The nurse was checking me and she had a
resident along with her. The resident was very nice and was asking how
she could tell that my water was going to break any minute so the nurse
waited until my
next contraction and then asked the resident to feel the bag as the
contraction was happening, she said "it feels exactly like a water
balloon filled to bursting.". After that the head nurse checked me to
see where I was dilated to and she said I was a 10 and completely efface
but Hallie was still at a -2 station.
As she was checking me my water
broke and I felt her drop hard into my pelvis and the immediate need to
push. This was at 10 am. I told them I felt I needed to push NOW, and
they put the fetal monitor in and Hallie's heart rate was going crazy.

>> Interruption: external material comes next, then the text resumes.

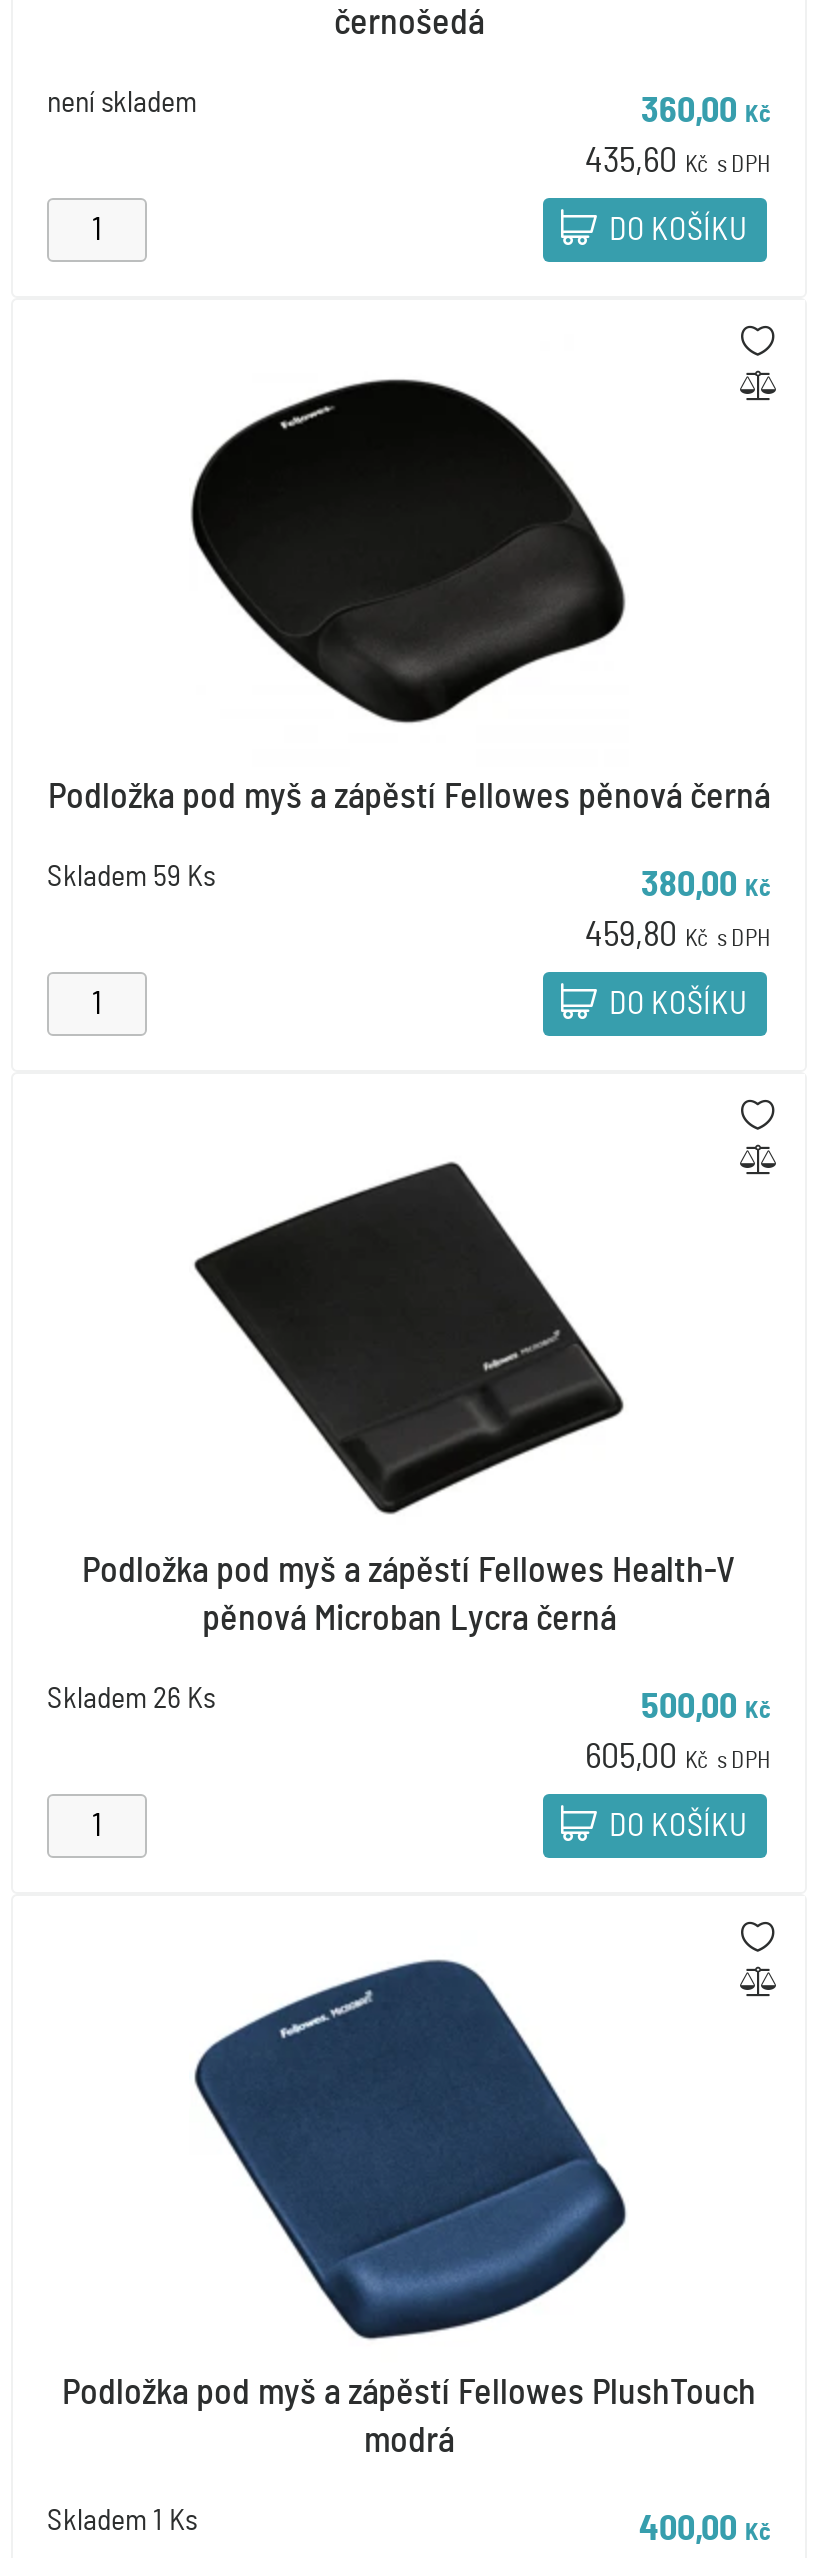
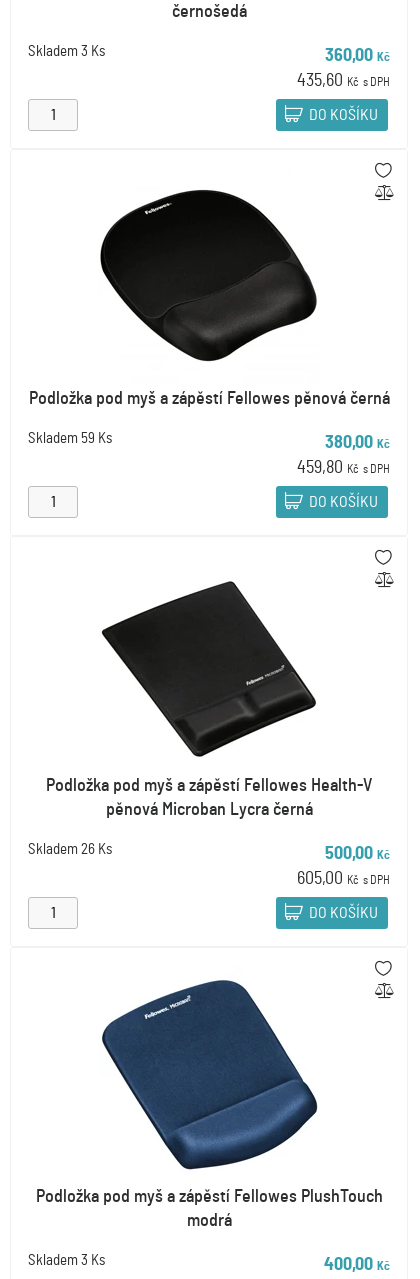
- není skladem
+ Skladem 3 Ks

- Skladem 1 Ks
+ Skladem 3 Ks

It ranged from 90- 180 bpm. They called the doctor and he said he was 20 minutes away but would try to get there
ASAP.
They started to get things set up but I saw that they were also
prepping for an emergency c-section. My poor husband was not sure what
all was happening. But they started to break away
the bed as they put my feet into the stir ups, as they were doing that
the bed got jammed and that was the end of me being able to deliver on
my side. The head nurse was concerned that the fetal monitor might not
be in right because of the crazy readings we were getting.
She
re-inserted the fetal monitor into Hallie's scalp and then her readings
went back to normal! 2 minutes later the doctor came running in and was
all scrubbed up. The head nurse explained what had happened but also
said I felt I needed to push now. He had my husband help me into a
traditional pushing position and told me to refrain from pushing while
he did a perineal massage to
help me not to tear. He told me to give him a push and Hallie was
crowning with a full head of hair! One more push and Hallie Michelle was
born at 10:10 am weighing in at 7 lbs even and 19 3/4 inches long. She
was laid on my belly as I delivered the placenta. She
latched on right away and nursed for 30 minutes straight. I remember my
hubby and I just staring at our beautiful little gift and crying. Life
would never be the same.
As I write this Hallie
is 8 weeks old and smiles all the time. She is my little cuddle bug and
chatterbox. She has been cooing at me since she was 4 weeks old. Her big
sister adores her but sometimes forgets that she cant play the same
way. LOL I love my crazy life, my hubby and my 2 daughters. I am blessed to now be a Stay at Home Mommy.